Power Supply

Despite what manufacturers might want you to believe, power supplies are less about wattage and more about the amount and quality of current that they can supply. In theory, the Watts rating of a PSU can be determined with the current and voltage ratings. Using the equation P = I x V (Power = Current x Voltage), you can come up with a Wattage for each voltage that the PSU provides, add them all together, and you have the rating. Simple enough, right? Unfortunately, there are problems with this method of rating a power supply.

The biggest problem is that PCs don't require equal amounts of power from each voltage, and the wattage rating simply serves to obfuscate the real power levels. The +12V rating is generally the most important rating, and modern ATX2.0 PSUs actually require two +12V rails (i.e. outputs form the PSU). Two 500W PSUs from different manufacturers could actually have wildly different characteristics in the type of power that they provide. In a really bad PSU, reality can be further distorted by providing high output ratings on the -5V and -12V lines. Computers draw very little power from the negative lines, so if a PSU were to rate the -12V line at 3A instead of a more common 1A (or less), they can inflate their wattage by 25W or more. As if that isn't bad enough, there are even more ways to "cheat" the rating.

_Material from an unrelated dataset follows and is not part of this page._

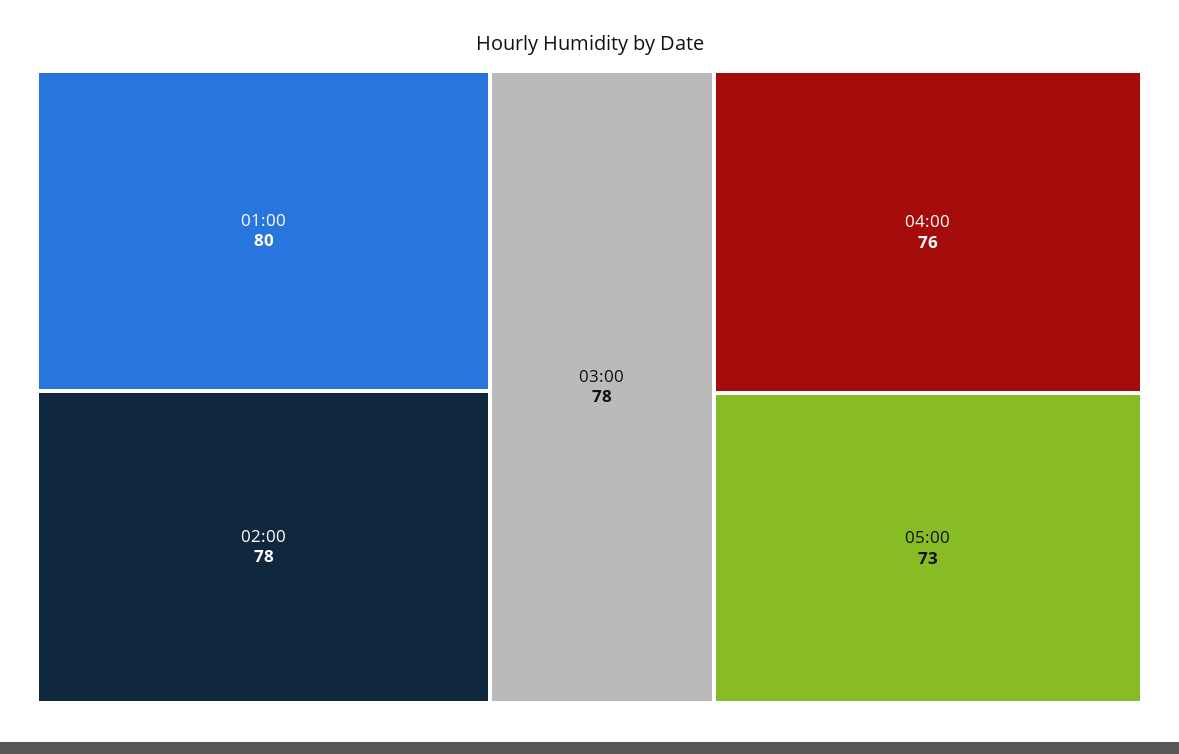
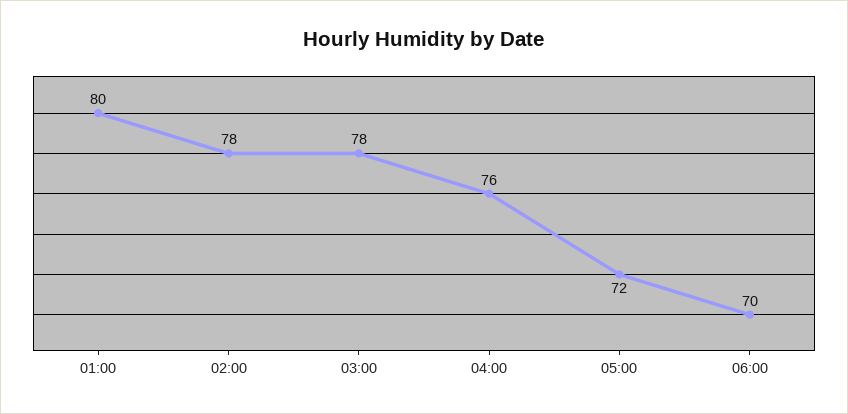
05:00: 73 -> 72
06:00: none -> 70

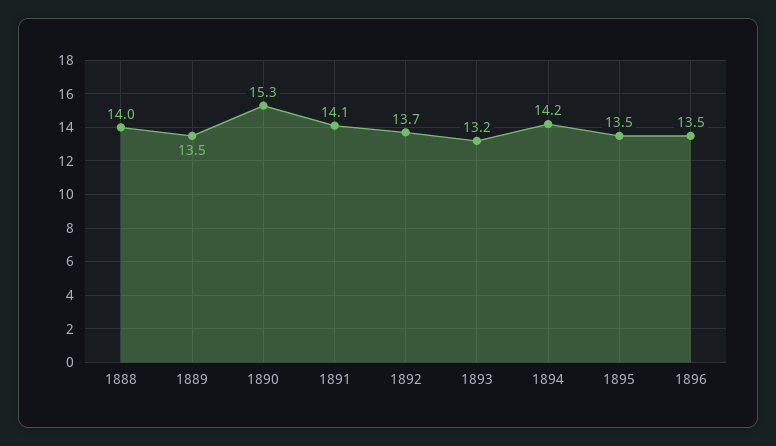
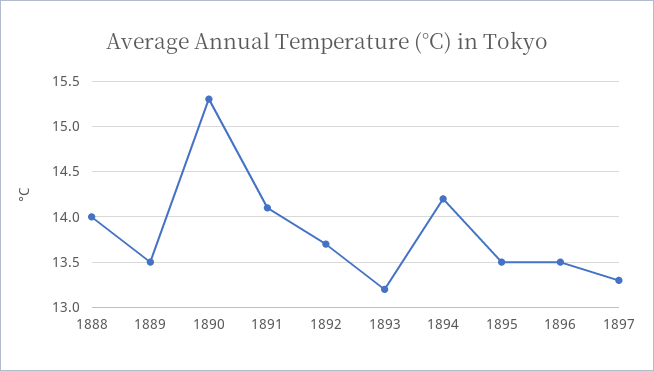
1897: none -> 13.3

Temperature plays a role in determining the output capacity of a power supply. You can read about it elsewhere, but the main concept is the following: "The thermal capacity of materials changes slightly with temperature primarily due to changes in density." Part of what allows a power supply to provide current at a specific voltage is the ability to transform the 115V input from the wall (or 230V in other areas of the world) to a different value. Such a change creates heat, and the heat has to be dissipated. Inside a power supply, you will find heat sinks much like what you see on a motherboard, along with a cooling fan or fans. Depending on how the power supply is rated, it might actually provide 450W at 10 degrees C and only 375 W at 30 degrees C. (You'd have to know the specific heat values for the various materials inside a PSU to really be able to calculate how temperature affects the output capacity for a specific PSU.) Nearly all modern computers will have a case temperature in the 30 degrees C or higher range, so a PSU rated using 10-25 degrees C values is far from a realistic representation of the PSU's output capacity.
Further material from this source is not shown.